• **HOW TO COMPLETE THIS TASK**: Begin at the line containing "USA Fast Pitch Large" in the records below, end at the line containing "total: 292.48 -> 201.48", and retype each line in that span exactly. No other line and no image should appear.

(Excerpts from a dataset)
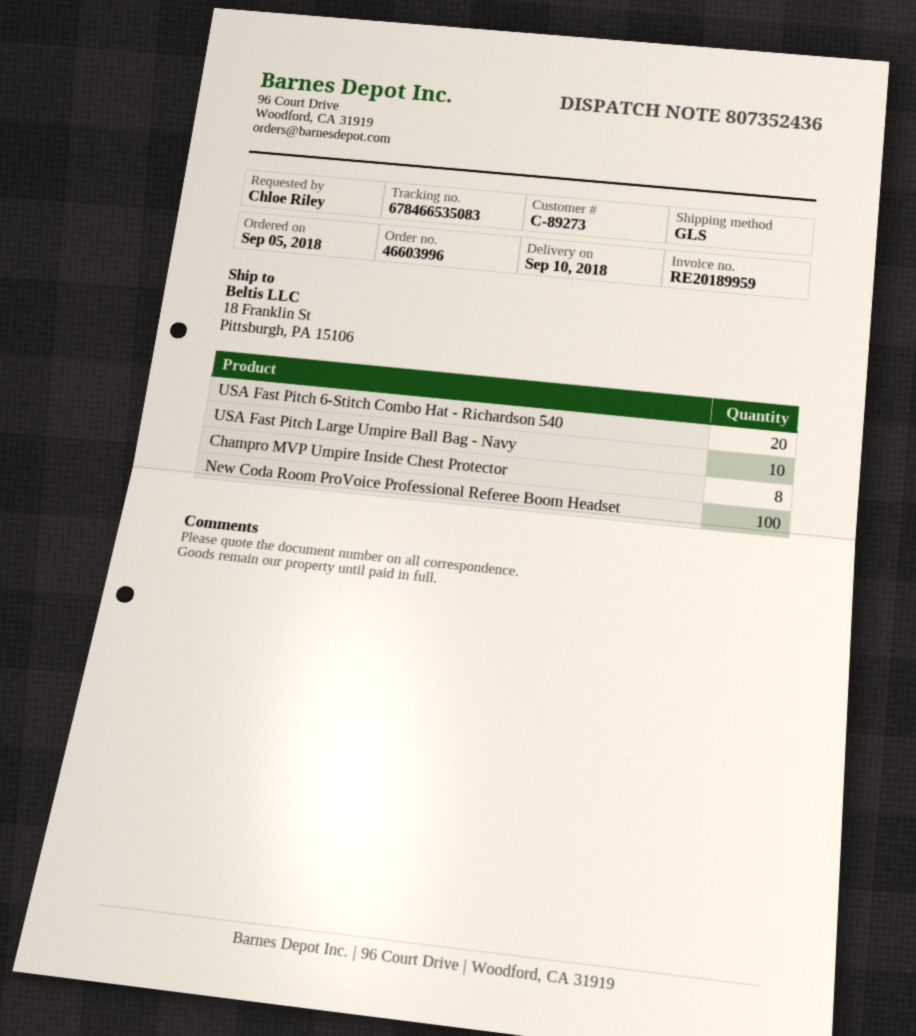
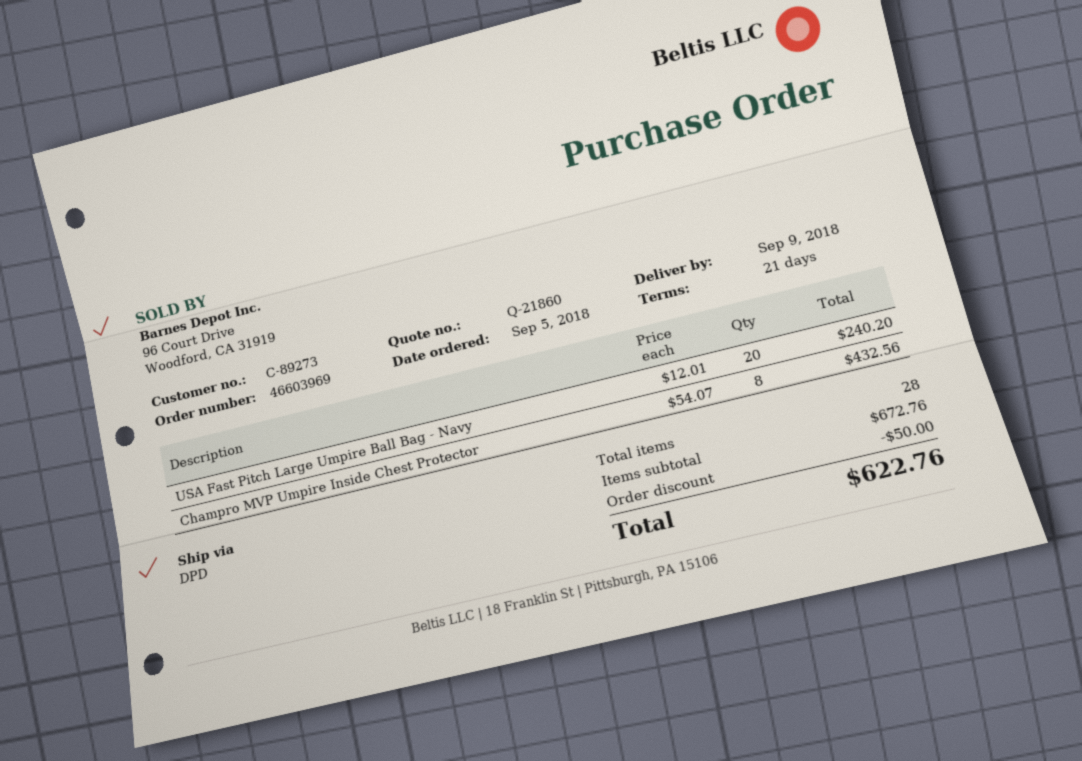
order number: 46603996 -> 46603969
delivery date: 2018-09-10 -> 2018-09-09
shipping method: GLS -> DPD
USA Fast Pitch 6-Stitch Combo Hat - Richardson 540: 20 -> none
USA Fast Pitch Large Umpire Ball Bag - Navy: 10 -> 20
New Coda Room ProVoice Professional Referee Boom Headset: 100 -> none

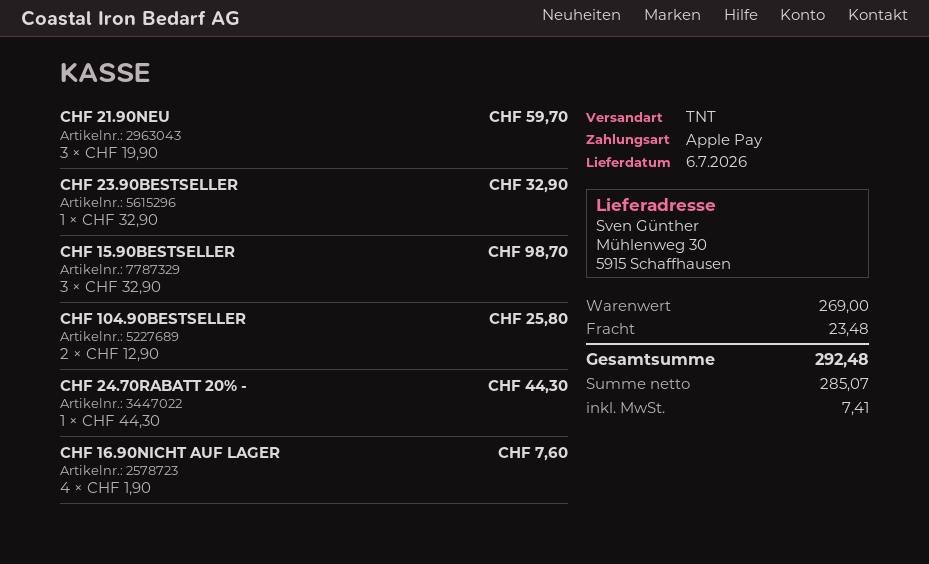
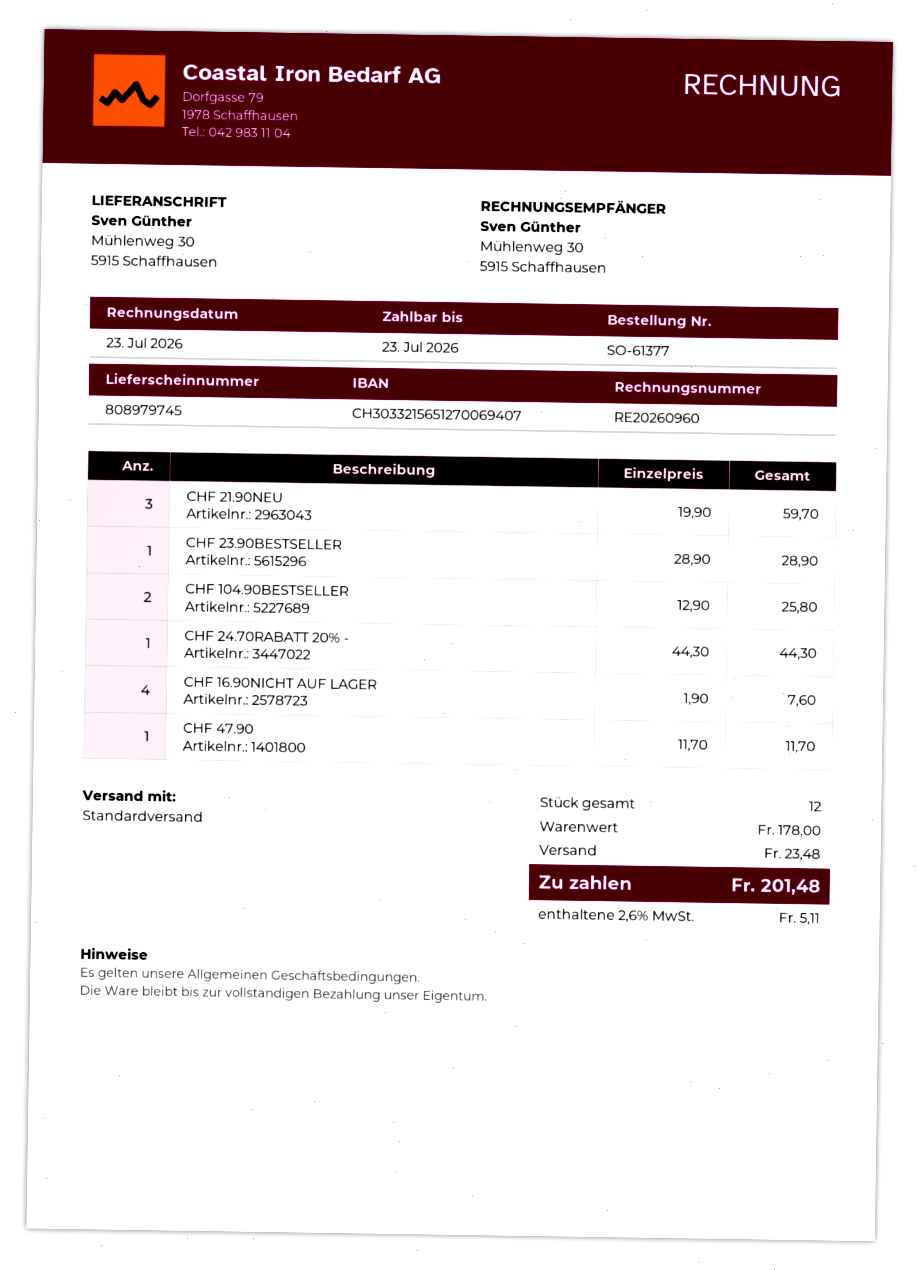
shipping method: TNT -> standard
CHF 23.90BESTSELLER: 1 x 32.90 = 32.90 -> 1 x 28.90 = 28.90
CHF 15.90BESTSELLER: 3 x 32.90 = 98.70 -> none
CHF 47.90: none -> 1 x 11.70 = 11.70
subtotal: 269.00 -> 178.00
tax: 7.41 -> 5.11
total: 292.48 -> 201.48

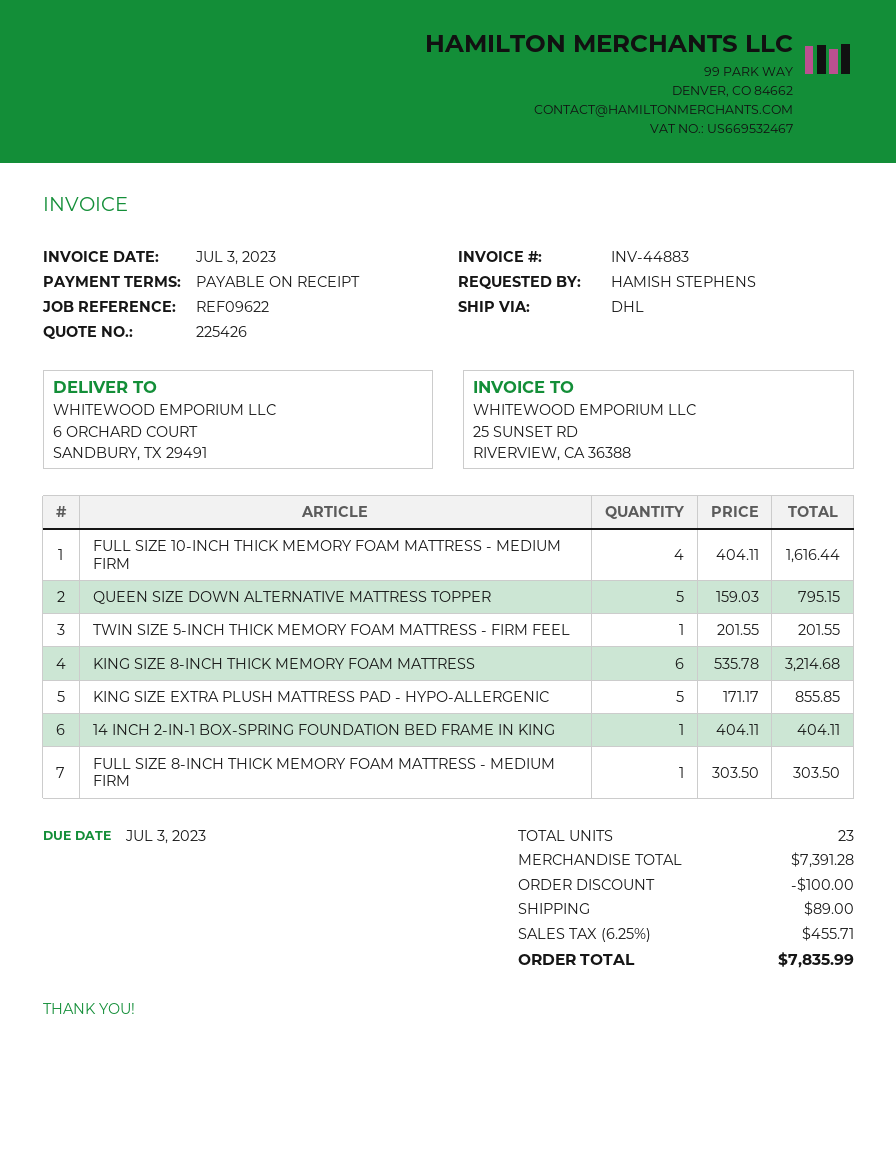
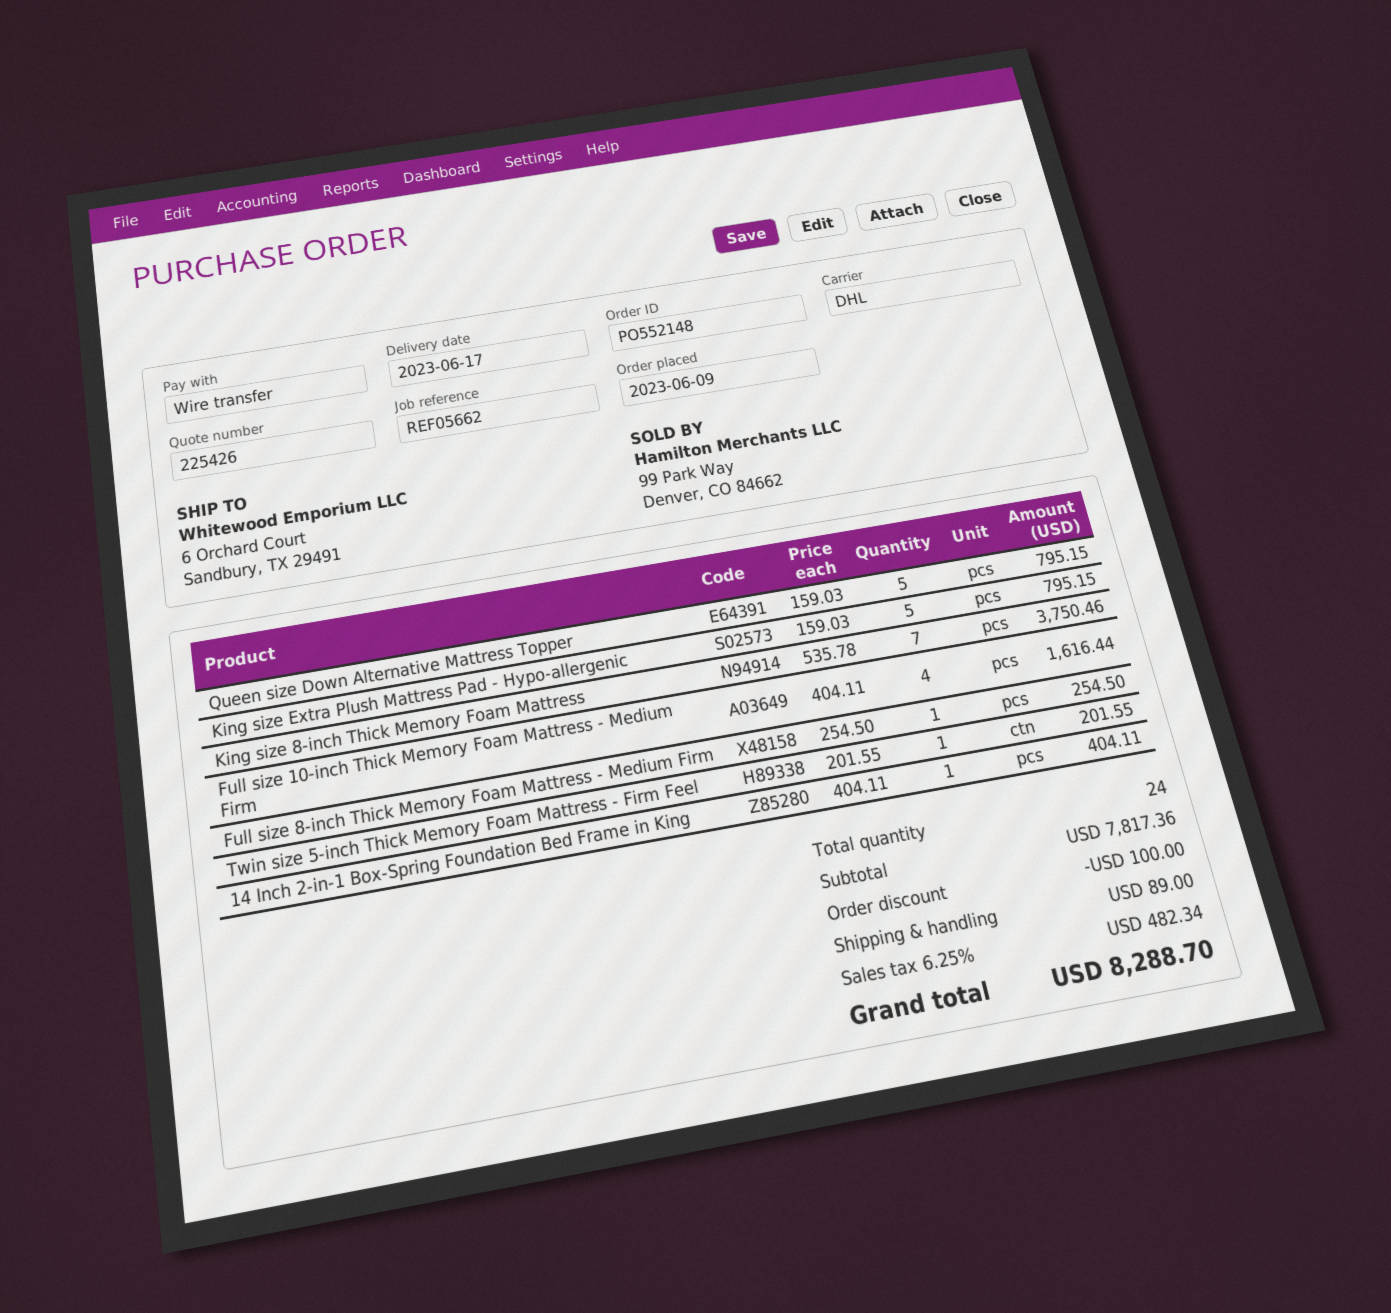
reference: REF09622 -> REF05662
KING SIZE 8-INCH THICK MEMORY FOAM MATTRESS: 6 x 535.78 = 3214.68 -> 7 x 535.78 = 3750.46
KING SIZE EXTRA PLUSH MATTRESS PAD - HYPO-ALLERGENIC: 5 x 171.17 = 855.85 -> 5 x 159.03 = 795.15
FULL SIZE 8-INCH THICK MEMORY FOAM MATTRESS - MEDIUM FIRM: 1 x 303.50 = 303.50 -> 1 x 254.50 = 254.50
total quantity: 23 -> 24
subtotal: 7391.28 -> 7817.36
tax: 6.25% = 455.71 -> 6.25% = 482.34
total: 7835.99 -> 8288.70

• **RESPONSE TO THIS EXERCISE**:
USA Fast Pitch Large Umpire Ball Bag - Navy: 10 -> 20
New Coda Room ProVoice Professional Referee Boom Headset: 100 -> none

shipping method: TNT -> standard
CHF 23.90BESTSELLER: 1 x 32.90 = 32.90 -> 1 x 28.90 = 28.90
CHF 15.90BESTSELLER: 3 x 32.90 = 98.70 -> none
CHF 47.90: none -> 1 x 11.70 = 11.70
subtotal: 269.00 -> 178.00
tax: 7.41 -> 5.11
total: 292.48 -> 201.48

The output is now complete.